** Opening MATERIAL FOR THIS EXERCISE block **

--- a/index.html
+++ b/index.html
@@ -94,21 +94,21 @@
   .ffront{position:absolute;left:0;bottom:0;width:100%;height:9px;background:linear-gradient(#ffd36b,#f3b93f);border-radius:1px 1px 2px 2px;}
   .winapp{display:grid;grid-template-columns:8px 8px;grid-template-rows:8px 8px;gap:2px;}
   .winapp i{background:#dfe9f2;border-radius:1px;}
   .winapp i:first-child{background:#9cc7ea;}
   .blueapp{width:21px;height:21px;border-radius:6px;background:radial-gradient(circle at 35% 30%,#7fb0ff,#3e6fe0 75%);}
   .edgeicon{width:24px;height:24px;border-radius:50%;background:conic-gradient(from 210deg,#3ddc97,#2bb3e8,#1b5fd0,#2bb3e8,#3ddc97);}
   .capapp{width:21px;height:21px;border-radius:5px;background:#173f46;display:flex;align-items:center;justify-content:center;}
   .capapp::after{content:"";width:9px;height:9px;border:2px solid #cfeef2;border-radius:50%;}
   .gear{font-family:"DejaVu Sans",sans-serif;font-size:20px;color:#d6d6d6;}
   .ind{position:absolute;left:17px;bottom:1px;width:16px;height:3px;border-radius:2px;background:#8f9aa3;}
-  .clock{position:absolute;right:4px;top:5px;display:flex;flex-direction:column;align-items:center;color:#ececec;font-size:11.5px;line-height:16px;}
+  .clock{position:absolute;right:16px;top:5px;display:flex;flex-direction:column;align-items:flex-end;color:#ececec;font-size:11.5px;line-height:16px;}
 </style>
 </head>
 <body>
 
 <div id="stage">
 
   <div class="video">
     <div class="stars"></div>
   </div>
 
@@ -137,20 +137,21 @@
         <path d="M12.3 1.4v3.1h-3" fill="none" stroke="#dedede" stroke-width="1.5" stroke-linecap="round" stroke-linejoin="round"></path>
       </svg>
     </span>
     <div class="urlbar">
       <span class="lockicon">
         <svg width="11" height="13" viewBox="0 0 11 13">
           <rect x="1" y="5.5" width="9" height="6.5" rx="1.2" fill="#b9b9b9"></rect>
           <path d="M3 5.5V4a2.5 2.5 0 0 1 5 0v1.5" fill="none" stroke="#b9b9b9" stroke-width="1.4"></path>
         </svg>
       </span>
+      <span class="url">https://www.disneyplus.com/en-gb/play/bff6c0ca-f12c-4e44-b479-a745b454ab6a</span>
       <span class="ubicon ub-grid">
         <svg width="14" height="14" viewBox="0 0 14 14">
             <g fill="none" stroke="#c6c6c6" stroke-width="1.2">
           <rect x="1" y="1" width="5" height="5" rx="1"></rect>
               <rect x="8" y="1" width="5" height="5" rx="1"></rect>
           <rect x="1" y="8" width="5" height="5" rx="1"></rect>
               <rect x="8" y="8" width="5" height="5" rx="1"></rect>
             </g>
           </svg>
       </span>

** Closing MATERIAL FOR THIS EXERCISE block **

> GOAL OF THE EXERCISE: All entries above need to be copied verbatim.

> ANSWER TO THIS TASK:
--- a/index.html
+++ b/index.html
@@ -94,21 +94,21 @@
   .ffront{position:absolute;left:0;bottom:0;width:100%;height:9px;background:linear-gradient(#ffd36b,#f3b93f);border-radius:1px 1px 2px 2px;}
   .winapp{display:grid;grid-template-columns:8px 8px;grid-template-rows:8px 8px;gap:2px;}
   .winapp i{background:#dfe9f2;border-radius:1px;}
   .winapp i:first-child{background:#9cc7ea;}
   .blueapp{width:21px;height:21px;border-radius:6px;background:radial-gradient(circle at 35% 30%,#7fb0ff,#3e6fe0 75%);}
   .edgeicon{width:24px;height:24px;border-radius:50%;background:conic-gradient(from 210deg,#3ddc97,#2bb3e8,#1b5fd0,#2bb3e8,#3ddc97);}
   .capapp{width:21px;height:21px;border-radius:5px;background:#173f46;display:flex;align-items:center;justify-content:center;}
   .capapp::after{content:"";width:9px;height:9px;border:2px solid #cfeef2;border-radius:50%;}
   .gear{font-family:"DejaVu Sans",sans-serif;font-size:20px;color:#d6d6d6;}
   .ind{position:absolute;left:17px;bottom:1px;width:16px;height:3px;border-radius:2px;background:#8f9aa3;}
-  .clock{position:absolute;right:4px;top:5px;display:flex;flex-direction:column;align-items:center;color:#ececec;font-size:11.5px;line-height:16px;}
+  .clock{position:absolute;right:16px;top:5px;display:flex;flex-direction:column;align-items:flex-end;color:#ececec;font-size:11.5px;line-height:16px;}
 </style>
 </head>
 <body>
 
 <div id="stage">
 
   <div class="video">
     <div class="stars"></div>
   </div>
 
@@ -137,20 +137,21 @@
         <path d="M12.3 1.4v3.1h-3" fill="none" stroke="#dedede" stroke-width="1.5" stroke-linecap="round" stroke-linejoin="round"></path>
       </svg>
     </span>
     <div class="urlbar">
       <span class="lockicon">
         <svg width="11" height="13" viewBox="0 0 11 13">
           <rect x="1" y="5.5" width="9" height="6.5" rx="1.2" fill="#b9b9b9"></rect>
           <path d="M3 5.5V4a2.5 2.5 0 0 1 5 0v1.5" fill="none" stroke="#b9b9b9" stroke-width="1.4"></path>
         </svg>
       </span>
+      <span class="url">https://www.disneyplus.com/en-gb/play/bff6c0ca-f12c-4e44-b479-a745b454ab6a</span>
       <span class="ubicon ub-grid">
         <svg width="14" height="14" viewBox="0 0 14 14">
             <g fill="none" stroke="#c6c6c6" stroke-width="1.2">
           <rect x="1" y="1" width="5" height="5" rx="1"></rect>
               <rect x="8" y="1" width="5" height="5" rx="1"></rect>
           <rect x="1" y="8" width="5" height="5" rx="1"></rect>
               <rect x="8" y="8" width="5" height="5" rx="1"></rect>
             </g>
           </svg>
       </span>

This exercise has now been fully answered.